Education reform was conceived as a way to save the system from all the “weak” teachers out there. Okay, you know what? I’ve seen some “weak” teachers in my time.
I think most of us would agree, weak teachers have some or all of the following traits:
With that brief picture of a “weak” teacher in mind, let’s look at how education reform has tried to solve the problem:
Since weak teachers seem to simply assign and assess all the time, lets make all teachers constantly assign and assess! Formatives! Summatives! District assessments! State assessments! Assign and assess, all day, every day!
Since weak teachers don’t think much about what they’re doing, aren’t creative, and rely on other people to hand them materials and tell them what to do, let’s make sure all teachers are unthinking. Let’s prohibit creativity for all teachers. Let’s micromanage all teachers!

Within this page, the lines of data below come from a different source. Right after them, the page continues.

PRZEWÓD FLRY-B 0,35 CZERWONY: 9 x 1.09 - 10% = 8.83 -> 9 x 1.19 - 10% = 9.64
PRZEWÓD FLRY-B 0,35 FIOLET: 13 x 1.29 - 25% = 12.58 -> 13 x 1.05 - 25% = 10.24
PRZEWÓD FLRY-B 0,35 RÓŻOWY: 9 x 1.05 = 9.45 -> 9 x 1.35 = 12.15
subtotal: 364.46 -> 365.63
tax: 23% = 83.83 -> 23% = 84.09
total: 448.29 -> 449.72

Since weak teachers don’t really get to know their students, lets make sure no teachers get to know their students: turn students into data points and learning into depersonalized data intake and output.

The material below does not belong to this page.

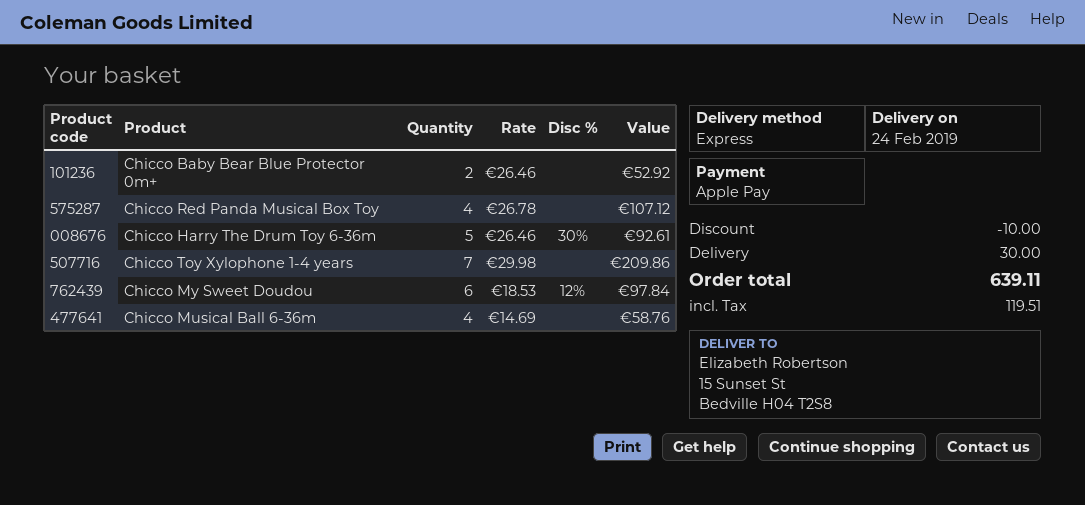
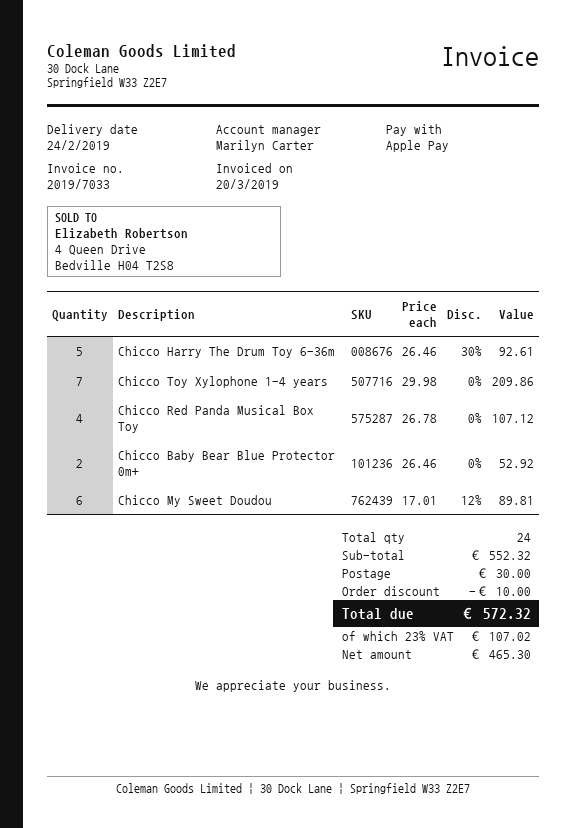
Chicco My Sweet Doudou: 6 x 18.53 - 12% = 97.84 -> 6 x 17.01 - 12% = 89.81
Chicco Musical Ball 6-36m: 4 x 14.69 = 58.76 -> none
tax: 119.51 -> 107.02
total: 639.11 -> 572.32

Since weak teachers don’t look beneath the surface to see what might be getting in the way of student learning, but instead just slap grades on them, let’s make sure no teachers look beneath the surface. Analyze data, but never actually talk to a student!

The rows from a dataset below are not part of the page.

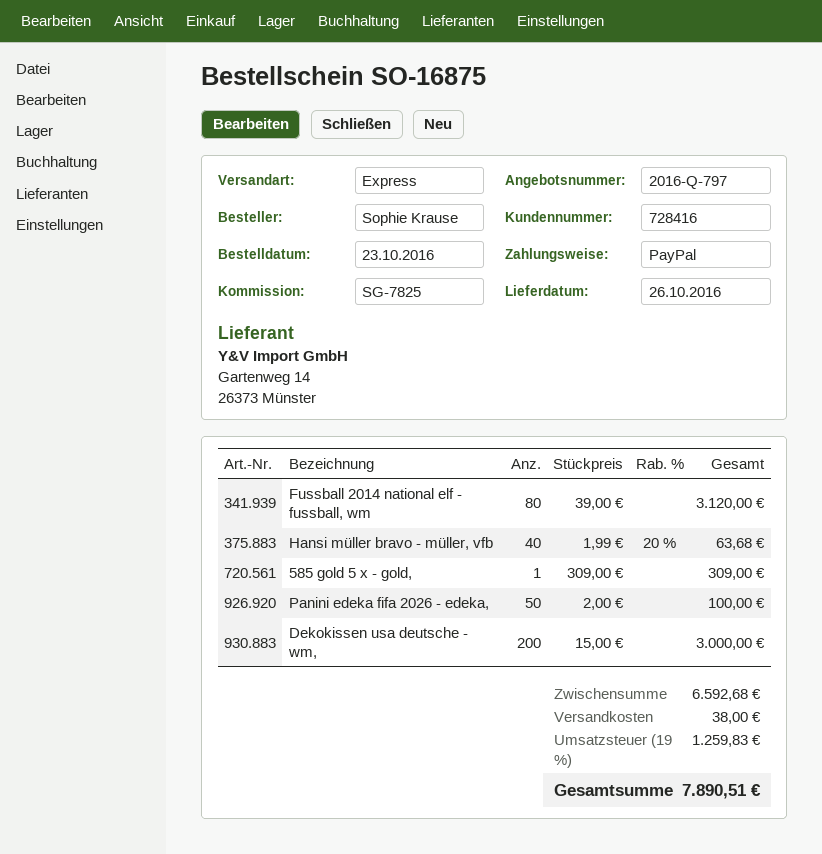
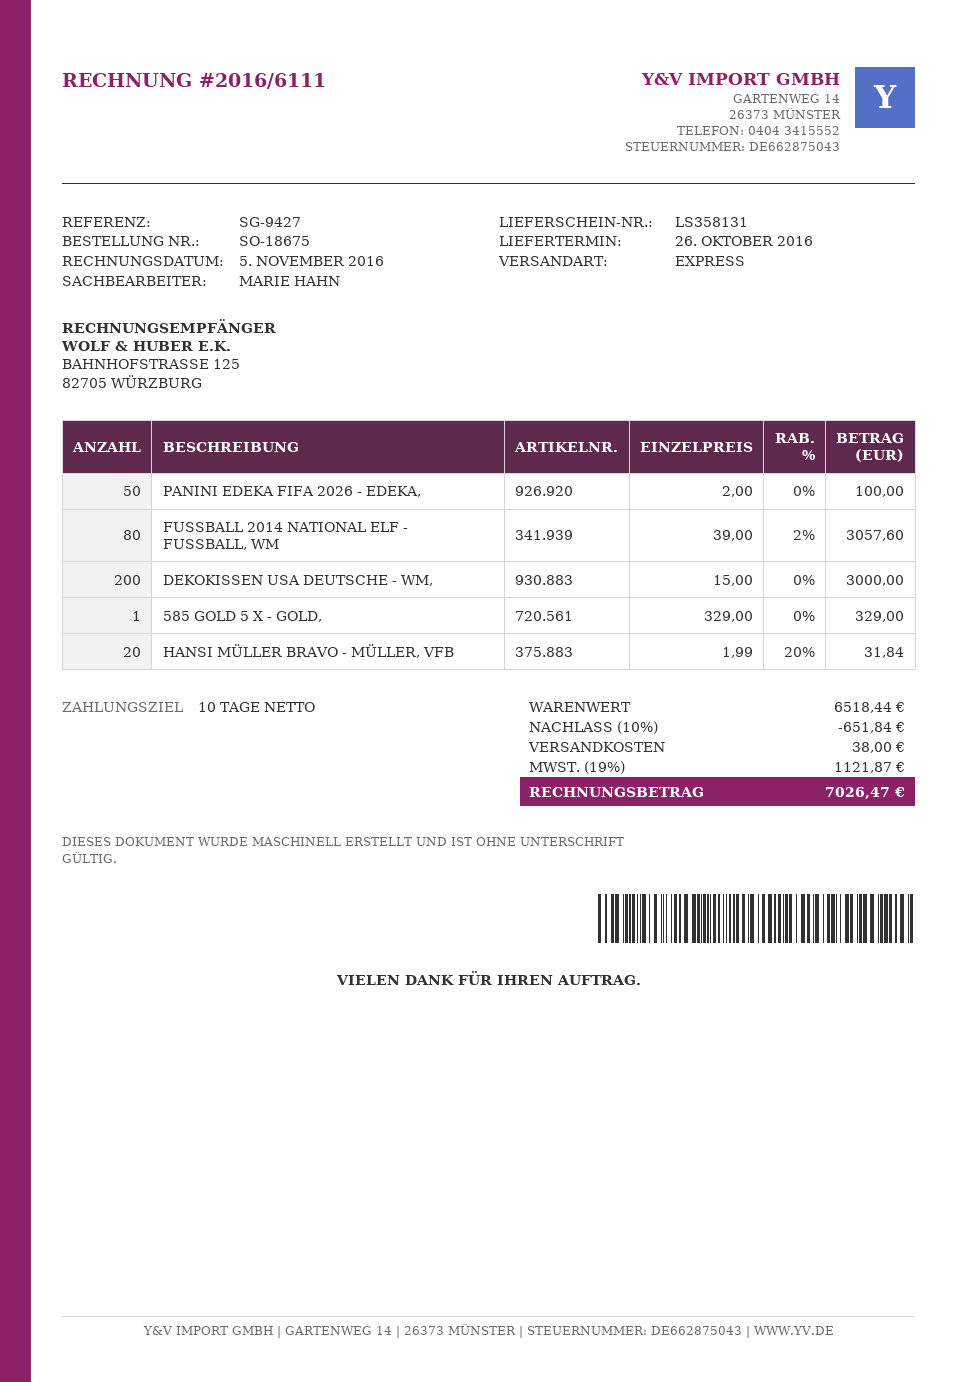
order number: SO-16875 -> SO-18675
reference: SG-7825 -> SG-9427
Fussball 2014 national elf - fussball, wm: 80 x 39.00 = 3120.00 -> 80 x 39.00 - 2% = 3057.60
Hansi müller bravo - müller, vfb: 40 x 1.99 - 20% = 63.68 -> 20 x 1.99 - 20% = 31.84
585 gold 5 x - gold,: 1 x 309.00 = 309.00 -> 1 x 329.00 = 329.00
subtotal: 6592.68 -> 6518.44
discount: none -> 10% = 651.84
tax: 19% = 1259.83 -> 19% = 1121.87
total: 7890.51 -> 7026.47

Since weak teachers aren’t intellectually curious, don’t really think about big picture issues, explore uncharted territory with their students, or read widely in multiple areas of interest, let’s keep all teachers so busy doing busy work that they won’t have time for intellectual pursuits.
Since weak teachers never question anything or really think about what goes on in their classroom, let’s try to ensure that no teachers ever question anything, but do just as they are told.
Doesn’t that make sense as a way to reform education?
I don’t think so either.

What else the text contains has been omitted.